Arnold Schwarzenegger says that movies do not inspire violence.
- However movies about a wife finding out that her famous husband fathered a child with the family housekeeper, does.
On this day in 1929 the Seeing Eye Institute officiall opened its first day of dog training classes in Nashville, Tennessee.
- They were going to use Seeing Eye Cats, but the cats refused to get off the couch.
Have a great day and I’ll see you back here Thursday!
-Dick
A new trend called The 8 Hour Diet claims you can lose weight by eating whatever you want, but within an eight hour period.
- This sounds great!

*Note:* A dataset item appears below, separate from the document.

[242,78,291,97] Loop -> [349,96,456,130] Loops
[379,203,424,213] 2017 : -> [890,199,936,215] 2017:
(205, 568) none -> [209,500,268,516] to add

Especially if you can spread the eight hours out over the course of the day!
- They got the idea after Chris Christie’s 24 Hour Diet didn’t work out so well.
TLC is premiering a new reality show called “Best Funeral Ever”.

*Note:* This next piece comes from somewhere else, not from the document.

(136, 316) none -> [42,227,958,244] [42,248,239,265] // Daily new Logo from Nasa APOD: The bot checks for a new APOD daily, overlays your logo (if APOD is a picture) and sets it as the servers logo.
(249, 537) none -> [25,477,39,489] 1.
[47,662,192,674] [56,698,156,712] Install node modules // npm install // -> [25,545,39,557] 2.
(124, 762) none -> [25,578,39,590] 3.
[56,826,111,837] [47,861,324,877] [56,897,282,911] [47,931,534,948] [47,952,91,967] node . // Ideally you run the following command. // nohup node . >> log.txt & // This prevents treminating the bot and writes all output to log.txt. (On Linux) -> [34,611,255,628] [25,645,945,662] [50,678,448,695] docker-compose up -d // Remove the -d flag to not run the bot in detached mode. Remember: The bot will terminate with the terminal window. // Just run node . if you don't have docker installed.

- People are dying to get a part on the show.
- It’s already spawned several spin-offs including “The Really Dead Housewives of Atlanta” and “Pimp My Casket”.
The annual American Freshman Survey found that more of today’s college students than ever believe they’re above average, even though tests rank them the same or below previous generations.
- Their math skills are so bad they actually think they’re going to make a decent living when they graduate!
- Most of those surveyed thought “Trigonometry” was one of Sarah Palin’s kids.
Kim Kardashian and Kanye West preportedly turned down $3 million from a foreign tabloid for the first photo of their as yet unborn baby.
- However, they did accept a cool mil for a tape they made of the baby’s conception.
David Letterman told Oprah that he sees a psychiatrist once a week.
- But in a reversal, he makes the doctor sit on the couch and answer his questions.
- Jay Leno and Conan O’Brien see the same shrink, but they keep fighting over the time slot.
A man from Pontiac was arrested after he returned to eat dinner at the same McDonald’s he allegedly robbed three months ago.
- Why did he do this? Two words: The McRib.
- He would have robbed a Burger King but apparently “Special Orders at Gunpoint” DO upset them.
On this day in 1910 the world’s youngest parents gave birth to a baby. They were Mr. and Mrs. Hsi of China. The mother was 8 and the father was 9.
- And they were still better parents than Kim Kardashian and Kanye West are gonna be.
Have a great day and I’ll see you back here Wednesday!
-Dick
After 63 years, Volkswagen is ending production of it’s trademark van.
- Well there go my plans for a “Summer of Love” Purtan-Family reunion trip to San Francisco.
- So now what am I gonna do with all the “peace, love and flower” decals I saved from the ‘60’s?
After a month off for medical reasons, Secretary of State Hillary Clinton is back at work today.
- And so is Bill’s “personal secretary”!
Actor Gerard Depardieu was driven out of France by the new 75% tax on millionaires, but was welcomed to his new home - Russia - personally by Vladimir Putin. Russia has a 13% flat tax.
- Which is almost as important in Russia as when Putin displays his 13% Body Fat abs when he takes his shirt off.
Lance Armstrong reportedly may admit to doping so he can get back to the sport he loves.
- Luckily, he hasn’t forgotten how to do it…it’s just like riding a bike.